--- Data shown Enclosed Below ---

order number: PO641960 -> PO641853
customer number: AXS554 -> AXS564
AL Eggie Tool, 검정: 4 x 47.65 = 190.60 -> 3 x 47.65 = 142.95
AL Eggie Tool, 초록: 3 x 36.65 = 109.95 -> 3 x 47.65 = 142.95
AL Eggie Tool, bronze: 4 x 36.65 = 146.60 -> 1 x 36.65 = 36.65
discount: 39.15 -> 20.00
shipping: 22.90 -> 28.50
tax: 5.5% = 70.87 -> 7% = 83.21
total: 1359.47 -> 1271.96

--- End of Enclosed Data shown ---
--- Data shown Enclosed Below ---

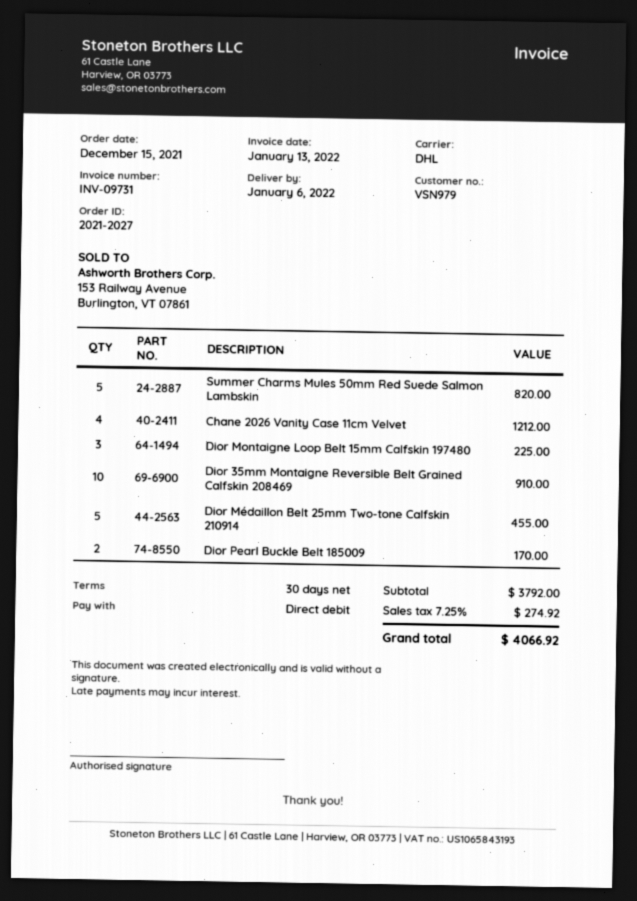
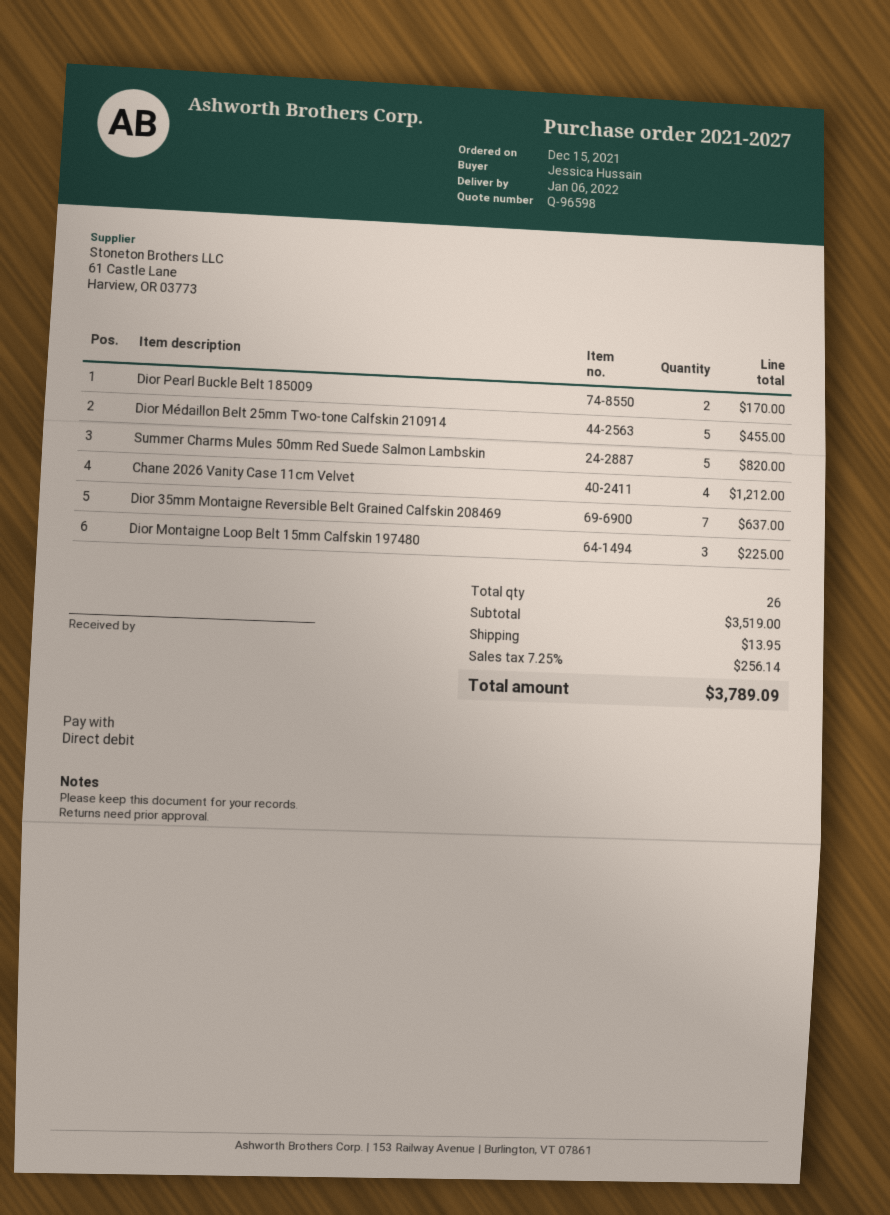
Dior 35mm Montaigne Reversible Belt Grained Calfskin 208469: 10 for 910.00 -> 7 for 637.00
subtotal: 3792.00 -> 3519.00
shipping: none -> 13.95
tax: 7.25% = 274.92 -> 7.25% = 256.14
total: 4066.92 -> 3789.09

--- End of Enclosed Data shown ---

Find the line with "Dior 35mm Montaigne" in the entries above. Retype it and each line after it, exactly, through the line with "total: 4066.92 -> 3789.09", and stop there.

» Completed exercise
Dior 35mm Montaigne Reversible Belt Grained Calfskin 208469: 10 for 910.00 -> 7 for 637.00
subtotal: 3792.00 -> 3519.00
shipping: none -> 13.95
tax: 7.25% = 274.92 -> 7.25% = 256.14
total: 4066.92 -> 3789.09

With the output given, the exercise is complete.